Ketua Kelompok Tani Ngudhi Makmur, Dusun Beneran, Purwobinangun, Pakem, Sleman, Haryanto, 56, mengatakan sawah di dusunnya sering kesulitan air karena karakter sawahnya yang merupakan sawah tadah hujan.
"Tanah di tempat kami didominasi batuan cadas sehingga sulit membuat sumur. Sawah kami juga jauh dari sumber air. Jadi, sawah kami hanya mengandalkan hujan. Sampai sekarang hujan masih jarang turun di sini," ujar Haryanto di Pakem Sleman, Yogyakarta, Senin (11/1/2016).
Bagaimana tanggapan anda mengenai artikel ini?
Selama ini belum ada upaya mengatasi kekurangan air. Padahal, untuk dapat memanen satu pohon salak dibutuhkan lahan yang lembab dan asupan air yang banyak. Pendampingan dari pemerintah terkait MEA sudah didapatkan, namun tak menyelesaikan permasalahan kelangkaan air di tempatnya
Sebanyak 44 petani salak yang tergabung dalam Kelompok tani Ngudhi Makmur hanya bisa pasrah dan menerima nasib melihat semakin berkurangnya pendapatan mereka. "Saya angkat tangan kalau harus memenuhi standar pasar bebas. Dinas sudah bantu kami dan menjelaskan soal pasar bebas, tapi kami terkendala air," kata dia.

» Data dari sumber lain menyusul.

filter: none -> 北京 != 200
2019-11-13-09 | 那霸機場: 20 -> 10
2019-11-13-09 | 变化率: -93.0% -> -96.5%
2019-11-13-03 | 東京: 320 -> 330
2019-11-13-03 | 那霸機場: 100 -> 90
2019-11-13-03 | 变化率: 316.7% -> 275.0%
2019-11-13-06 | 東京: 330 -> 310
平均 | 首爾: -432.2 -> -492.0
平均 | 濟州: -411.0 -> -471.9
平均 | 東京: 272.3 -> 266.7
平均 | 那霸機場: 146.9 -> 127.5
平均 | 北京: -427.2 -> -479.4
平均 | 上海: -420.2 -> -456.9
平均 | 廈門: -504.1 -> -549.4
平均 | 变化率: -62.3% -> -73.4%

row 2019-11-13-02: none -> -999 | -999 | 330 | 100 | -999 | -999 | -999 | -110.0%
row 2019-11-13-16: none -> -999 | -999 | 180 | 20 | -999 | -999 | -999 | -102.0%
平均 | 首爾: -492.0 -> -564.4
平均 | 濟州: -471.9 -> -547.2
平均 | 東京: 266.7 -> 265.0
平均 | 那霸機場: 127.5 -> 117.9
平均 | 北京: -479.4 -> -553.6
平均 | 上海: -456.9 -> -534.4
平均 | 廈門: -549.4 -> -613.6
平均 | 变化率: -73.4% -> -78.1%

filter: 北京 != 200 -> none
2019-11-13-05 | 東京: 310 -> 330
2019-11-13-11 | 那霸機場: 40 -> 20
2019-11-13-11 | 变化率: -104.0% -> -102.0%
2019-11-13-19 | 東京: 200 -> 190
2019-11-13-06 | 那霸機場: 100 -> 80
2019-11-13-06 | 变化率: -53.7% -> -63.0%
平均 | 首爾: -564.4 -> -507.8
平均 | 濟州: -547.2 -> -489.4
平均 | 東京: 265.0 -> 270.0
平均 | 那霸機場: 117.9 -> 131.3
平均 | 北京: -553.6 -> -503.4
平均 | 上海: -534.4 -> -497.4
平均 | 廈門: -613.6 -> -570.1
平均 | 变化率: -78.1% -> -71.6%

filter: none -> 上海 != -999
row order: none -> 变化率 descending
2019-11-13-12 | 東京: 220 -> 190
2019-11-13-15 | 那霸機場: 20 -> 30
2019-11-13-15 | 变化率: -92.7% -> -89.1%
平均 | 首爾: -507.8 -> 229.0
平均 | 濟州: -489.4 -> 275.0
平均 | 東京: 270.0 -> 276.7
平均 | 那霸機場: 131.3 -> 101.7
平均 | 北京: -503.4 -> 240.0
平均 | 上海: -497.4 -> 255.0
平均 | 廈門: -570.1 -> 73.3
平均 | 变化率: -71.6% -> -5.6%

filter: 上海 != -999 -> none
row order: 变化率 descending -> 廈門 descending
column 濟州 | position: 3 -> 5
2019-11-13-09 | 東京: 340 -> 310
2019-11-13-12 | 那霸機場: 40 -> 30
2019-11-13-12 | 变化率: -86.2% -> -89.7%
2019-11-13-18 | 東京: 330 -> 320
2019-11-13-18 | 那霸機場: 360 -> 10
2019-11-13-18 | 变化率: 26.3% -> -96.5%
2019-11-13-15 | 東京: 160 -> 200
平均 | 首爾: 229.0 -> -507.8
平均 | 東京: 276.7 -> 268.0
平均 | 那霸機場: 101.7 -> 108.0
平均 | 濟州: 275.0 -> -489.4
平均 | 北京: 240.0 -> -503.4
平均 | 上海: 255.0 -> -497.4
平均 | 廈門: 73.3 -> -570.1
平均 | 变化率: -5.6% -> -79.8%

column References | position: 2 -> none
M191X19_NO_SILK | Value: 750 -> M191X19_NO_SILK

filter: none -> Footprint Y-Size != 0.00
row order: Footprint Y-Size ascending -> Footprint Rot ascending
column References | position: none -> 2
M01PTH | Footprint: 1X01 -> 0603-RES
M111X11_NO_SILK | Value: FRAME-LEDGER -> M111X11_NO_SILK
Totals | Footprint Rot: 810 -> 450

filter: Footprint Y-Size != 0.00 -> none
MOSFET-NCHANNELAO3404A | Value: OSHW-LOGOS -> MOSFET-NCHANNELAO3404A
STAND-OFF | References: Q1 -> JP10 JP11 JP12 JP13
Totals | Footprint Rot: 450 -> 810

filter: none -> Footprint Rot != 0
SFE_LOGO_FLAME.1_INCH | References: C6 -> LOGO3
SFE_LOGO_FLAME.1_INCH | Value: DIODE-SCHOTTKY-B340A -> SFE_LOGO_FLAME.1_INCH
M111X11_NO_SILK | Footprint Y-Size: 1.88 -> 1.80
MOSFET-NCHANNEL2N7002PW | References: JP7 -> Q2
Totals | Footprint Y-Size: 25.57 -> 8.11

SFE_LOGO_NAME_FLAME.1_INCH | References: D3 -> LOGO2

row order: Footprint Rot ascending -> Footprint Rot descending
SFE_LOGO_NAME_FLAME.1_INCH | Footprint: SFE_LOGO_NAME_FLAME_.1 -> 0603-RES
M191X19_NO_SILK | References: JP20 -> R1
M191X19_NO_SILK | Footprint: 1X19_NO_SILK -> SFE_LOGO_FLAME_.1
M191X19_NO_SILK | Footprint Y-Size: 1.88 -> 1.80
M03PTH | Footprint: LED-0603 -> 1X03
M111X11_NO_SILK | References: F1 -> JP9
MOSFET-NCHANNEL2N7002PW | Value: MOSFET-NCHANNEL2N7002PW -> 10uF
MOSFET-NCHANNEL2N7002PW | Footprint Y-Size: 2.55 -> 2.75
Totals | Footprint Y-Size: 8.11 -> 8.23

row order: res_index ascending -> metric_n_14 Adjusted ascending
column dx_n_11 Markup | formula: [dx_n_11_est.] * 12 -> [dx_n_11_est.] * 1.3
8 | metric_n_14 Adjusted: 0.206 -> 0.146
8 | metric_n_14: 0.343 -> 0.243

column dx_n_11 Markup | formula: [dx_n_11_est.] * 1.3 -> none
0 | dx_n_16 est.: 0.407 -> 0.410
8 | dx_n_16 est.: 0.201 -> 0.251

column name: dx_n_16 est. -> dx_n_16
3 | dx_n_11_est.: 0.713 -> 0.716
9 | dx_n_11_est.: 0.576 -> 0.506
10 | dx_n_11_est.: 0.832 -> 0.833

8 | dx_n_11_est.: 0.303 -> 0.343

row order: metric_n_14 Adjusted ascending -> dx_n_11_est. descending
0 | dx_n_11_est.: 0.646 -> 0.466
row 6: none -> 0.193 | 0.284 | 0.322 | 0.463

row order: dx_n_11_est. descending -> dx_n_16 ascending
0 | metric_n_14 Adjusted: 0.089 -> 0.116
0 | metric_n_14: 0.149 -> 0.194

Sementara itu, salah seorang pedagang salak di Dusun Cepet, Purwobinangun, Pakem, Sleman, Arum Tiana, 34, mengeluhkan makin berkurangnya pasokan buah salak dari petani.
Menurutnya pengurangan ini terjadi akibat sedikitnya curah hujan di Yogyakarta. Padahal, masa panen salak sudah hampir berakhir. "Kemarau kali ini cukup panjang. Biasanya saat panen bagus, saya bisa kirim salak ke Jawa Timur sampai 10 ton per hari. Tapi, sekarang saya cuma bisa kirim 1-2 ton per hari," tutur dia.
Ia tak mau ambil pusing soal MEA dan tak tertarik meningkatkan kualitas buahnya sesuai syarat MEA yang berlaku. "Buah di sini kan belum banyak yang memenuhi syarat MEA. Saya juga bingung mengurus persyaratannya," kata dia.